**EXERCISE DETAILS:** Please restate the data that follows word for word, with the pictures left out.

**RECORDS FOR THIS TASK:**

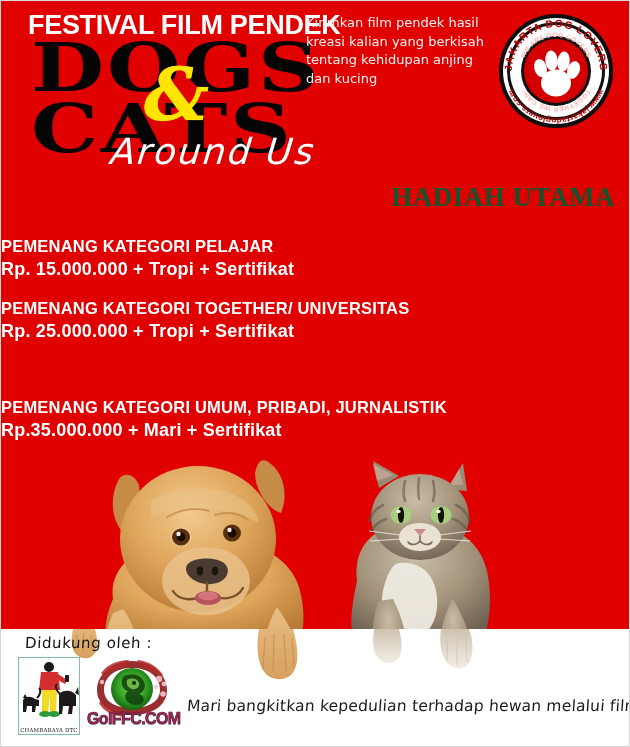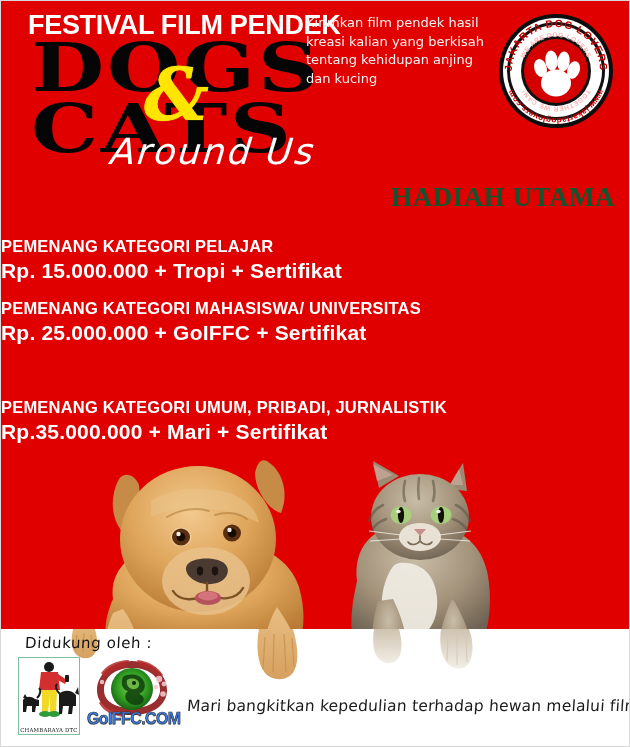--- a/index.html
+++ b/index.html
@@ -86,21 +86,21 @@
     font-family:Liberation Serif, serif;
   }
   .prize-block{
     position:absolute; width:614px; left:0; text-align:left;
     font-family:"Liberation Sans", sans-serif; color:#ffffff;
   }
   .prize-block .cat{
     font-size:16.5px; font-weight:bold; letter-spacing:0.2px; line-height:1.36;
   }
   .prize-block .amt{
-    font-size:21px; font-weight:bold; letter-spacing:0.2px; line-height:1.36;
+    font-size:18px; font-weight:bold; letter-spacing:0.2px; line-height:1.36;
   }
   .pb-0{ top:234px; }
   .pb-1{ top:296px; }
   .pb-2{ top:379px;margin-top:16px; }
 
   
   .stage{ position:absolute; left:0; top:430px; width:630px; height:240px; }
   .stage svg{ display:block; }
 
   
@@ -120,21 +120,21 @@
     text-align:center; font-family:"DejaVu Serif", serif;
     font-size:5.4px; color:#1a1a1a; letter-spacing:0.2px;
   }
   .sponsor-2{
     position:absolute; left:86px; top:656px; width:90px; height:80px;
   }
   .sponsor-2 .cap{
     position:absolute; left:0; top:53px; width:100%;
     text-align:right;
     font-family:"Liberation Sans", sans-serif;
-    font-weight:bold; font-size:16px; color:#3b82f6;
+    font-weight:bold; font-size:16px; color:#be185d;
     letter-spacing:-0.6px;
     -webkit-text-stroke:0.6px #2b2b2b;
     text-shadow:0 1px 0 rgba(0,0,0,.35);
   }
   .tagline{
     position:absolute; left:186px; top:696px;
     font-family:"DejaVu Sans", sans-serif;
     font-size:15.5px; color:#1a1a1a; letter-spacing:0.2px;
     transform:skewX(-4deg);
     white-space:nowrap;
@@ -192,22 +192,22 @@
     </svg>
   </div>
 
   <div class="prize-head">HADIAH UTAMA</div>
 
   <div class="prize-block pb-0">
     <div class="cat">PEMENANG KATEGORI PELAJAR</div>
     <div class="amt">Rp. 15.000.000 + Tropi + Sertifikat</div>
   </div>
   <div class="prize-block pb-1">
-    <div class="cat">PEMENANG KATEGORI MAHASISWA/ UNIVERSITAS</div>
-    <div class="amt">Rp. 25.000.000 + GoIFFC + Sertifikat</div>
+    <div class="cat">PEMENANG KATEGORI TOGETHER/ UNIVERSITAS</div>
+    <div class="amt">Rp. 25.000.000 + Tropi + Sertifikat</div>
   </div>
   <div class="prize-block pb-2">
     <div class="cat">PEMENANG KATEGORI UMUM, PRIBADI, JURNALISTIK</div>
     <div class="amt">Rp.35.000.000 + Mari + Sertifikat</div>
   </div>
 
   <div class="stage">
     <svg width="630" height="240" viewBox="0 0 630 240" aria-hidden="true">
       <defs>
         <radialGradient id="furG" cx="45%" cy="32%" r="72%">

**OUTPUT OF THE EXERCISE:**
--- a/index.html
+++ b/index.html
@@ -86,21 +86,21 @@
     font-family:Liberation Serif, serif;
   }
   .prize-block{
     position:absolute; width:614px; left:0; text-align:left;
     font-family:"Liberation Sans", sans-serif; color:#ffffff;
   }
   .prize-block .cat{
     font-size:16.5px; font-weight:bold; letter-spacing:0.2px; line-height:1.36;
   }
   .prize-block .amt{
-    font-size:21px; font-weight:bold; letter-spacing:0.2px; line-height:1.36;
+    font-size:18px; font-weight:bold; letter-spacing:0.2px; line-height:1.36;
   }
   .pb-0{ top:234px; }
   .pb-1{ top:296px; }
   .pb-2{ top:379px;margin-top:16px; }
 
   
   .stage{ position:absolute; left:0; top:430px; width:630px; height:240px; }
   .stage svg{ display:block; }
 
   
@@ -120,21 +120,21 @@
     text-align:center; font-family:"DejaVu Serif", serif;
     font-size:5.4px; color:#1a1a1a; letter-spacing:0.2px;
   }
   .sponsor-2{
     position:absolute; left:86px; top:656px; width:90px; height:80px;
   }
   .sponsor-2 .cap{
     position:absolute; left:0; top:53px; width:100%;
     text-align:right;
     font-family:"Liberation Sans", sans-serif;
-    font-weight:bold; font-size:16px; color:#3b82f6;
+    font-weight:bold; font-size:16px; color:#be185d;
     letter-spacing:-0.6px;
     -webkit-text-stroke:0.6px #2b2b2b;
     text-shadow:0 1px 0 rgba(0,0,0,.35);
   }
   .tagline{
     position:absolute; left:186px; top:696px;
     font-family:"DejaVu Sans", sans-serif;
     font-size:15.5px; color:#1a1a1a; letter-spacing:0.2px;
     transform:skewX(-4deg);
     white-space:nowrap;
@@ -192,22 +192,22 @@
     </svg>
   </div>
 
   <div class="prize-head">HADIAH UTAMA</div>
 
   <div class="prize-block pb-0">
     <div class="cat">PEMENANG KATEGORI PELAJAR</div>
     <div class="amt">Rp. 15.000.000 + Tropi + Sertifikat</div>
   </div>
   <div class="prize-block pb-1">
-    <div class="cat">PEMENANG KATEGORI MAHASISWA/ UNIVERSITAS</div>
-    <div class="amt">Rp. 25.000.000 + GoIFFC + Sertifikat</div>
+    <div class="cat">PEMENANG KATEGORI TOGETHER/ UNIVERSITAS</div>
+    <div class="amt">Rp. 25.000.000 + Tropi + Sertifikat</div>
   </div>
   <div class="prize-block pb-2">
     <div class="cat">PEMENANG KATEGORI UMUM, PRIBADI, JURNALISTIK</div>
     <div class="amt">Rp.35.000.000 + Mari + Sertifikat</div>
   </div>
 
   <div class="stage">
     <svg width="630" height="240" viewBox="0 0 630 240" aria-hidden="true">
       <defs>
         <radialGradient id="furG" cx="45%" cy="32%" r="72%">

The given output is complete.